When I need a break from writing my best-selling novel, the internet is the place I go – it’s so much less stressful than trying to move that pivotal sex scene forward with dialogue. I take a look at the news for the umpteenth time, re-r
ead my sent emails and sometimes do a little online shopping. I prefer that to the real thing for several reason; for starters, there’s the phenomenal choice minus the pressure to buy, and there’s no clerk eyeing your every move when you say you’re ‘only looking’. (According to the French newsmagazine l’Express, only 2% of online browsers actually make a purchase from sites they visit, compared to 55% of walk-in shoppers in the real world. This is no surprise, but the French love a challenge and have set up a sort of bureau for the Conversion of the Reluctant E-Shopper. Just imagine what the Russians could do with that.)

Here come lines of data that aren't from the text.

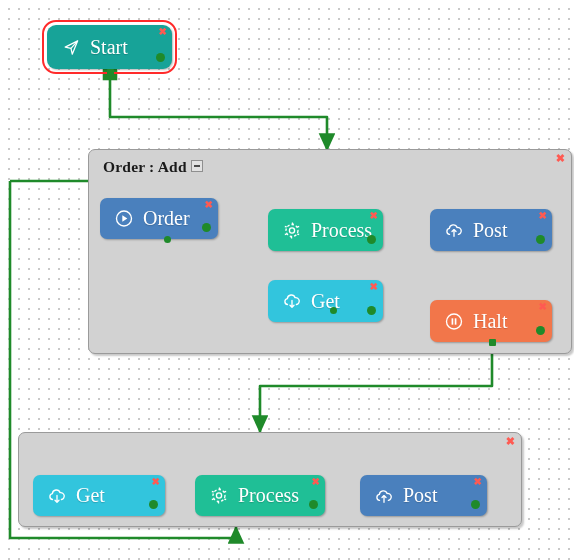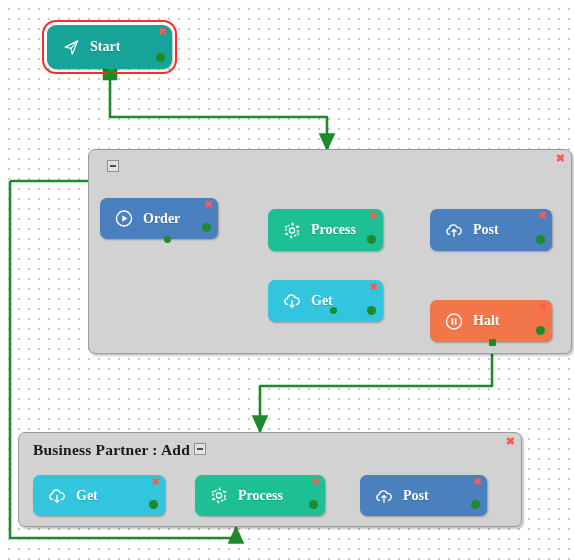--- a/index.html
+++ b/index.html
@@ -86,8 +86,8 @@
   .node .lbl{
     color:#ffffff;
     font-family:"Liberation Serif", serif;
-    font-size:14px;
-    font-weight:bold;
+    font-size:20px;
+    font-weight:normal;
     margin-left:9px;
     text-shadow:0 1px 1px rgba(0,0,0,0.18);
     white-space:nowrap;

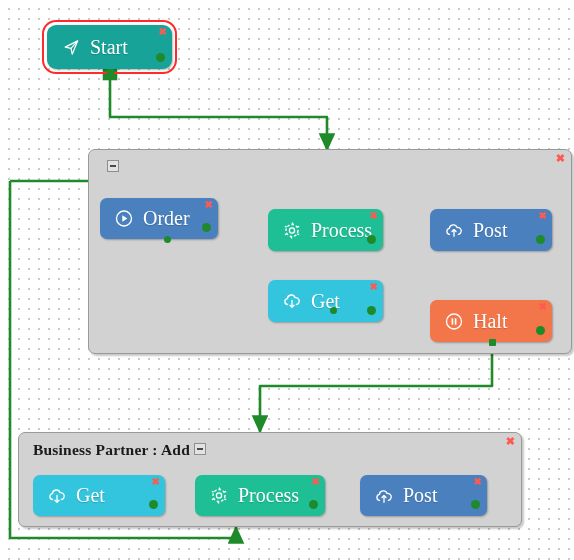--- a/index.html
+++ b/index.html
@@ -166,7 +166,7 @@
   <div class="group" style="left:88px;top:149px;width:484px;height:205px;">
     <span class="group-close">✖</span>
     <div class="group-title">
-      <span class="collapse-box"></span>
+      <span>Order : Add</span><span class="collapse-box"></span>
     </div>
   </div>
 

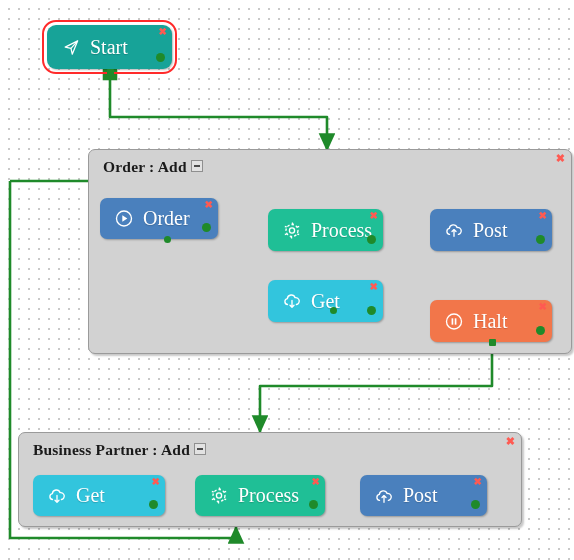--- a/index.html
+++ b/index.html
@@ -172,9 +172,6 @@
 
   <div class="group" style="left:18px;top:432px;width:504px;height:95px;">
     <span class="group-close">✖</span>
-    <div class="group-title">
-      <span>Business Partner : Add</span><span class="collapse-box"></span>
-    </div>
   </div>
 
   <div class="node selected" style="left:47px;top:25px;width:125px;height:44px;background:#17a398;">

Generally I only ever shop online for two things – cheap airline tickets and big shoes. Like 4 out of 5 women, I have a thing for footwear, but by an accident of genetics I have been denied the thrill of investing in the money pit that is a closet full of shoes. On my first visit to the UK in 1969 – when Buying British was still a bargain – my right foot was measured by a weedy shoe shop clerk who was so astonished by the result that he blurted, ‘Good Lord, Miss, your feet are enormous!!’ Fourteen-year-old girls do not handle news like this well, especially when it makes other people’s heads turn.
That traumatic experience has haunted me since. When I want new footwear (as opposed to needing any) I either go online or to the one out-of-the-way store in Canada where asking for my size doesn’t get a blank look or a giggle. Sometimes I forget myself when I’m in a shopping centre, overcome by a yearning desire to have a pair of lovely shoes like the ones in the window. There’s a special tone I use for these occasions – casual, not obviously hopeful, an I’m-a-big-girl-and-I-can-take-rejection – because I already know perfectly well that I’m wasting my time and no they won’t have those Manolo Blahnik knock-offs in a size 12US/10UK/43.5EU.
So yesterday I wandered over to the Clarks UK website because the ugly, cloggy, incredibly comfortable things currently on my feet are starting to wear out. Clarks has always been faithful to my particular needs, even if their stuff is not exactly what you want to wear to the opera. I ticked the option to sort results by size and came up with…exactly nothing. Never mind the style, there was not a single pair of shoes my size to be found on the entire website!
Dear Clarks, I emailed, please tell me there’s some mistake.
The answer came back within the hour, assuring me that Clarks and Co understood my distress, but that, ‘regrettably, due to a drop in popularity of size 10s’ they had taken the difficult decision to discontinue this size.
A DROP in POPULARITY?? What, size 10s just aren’t trendy any more? Or maybe I've been missing out on the whole optional part of shoe sizing, in which case I want to be a 7!
Are big-footed women abandoning shoe-wearing altogether, or have they become an endangered species? Gad, maybe it’s an age-related thing and we’re dying out. Get me some duct tape. I’m going to have to keep these things going for a while yet.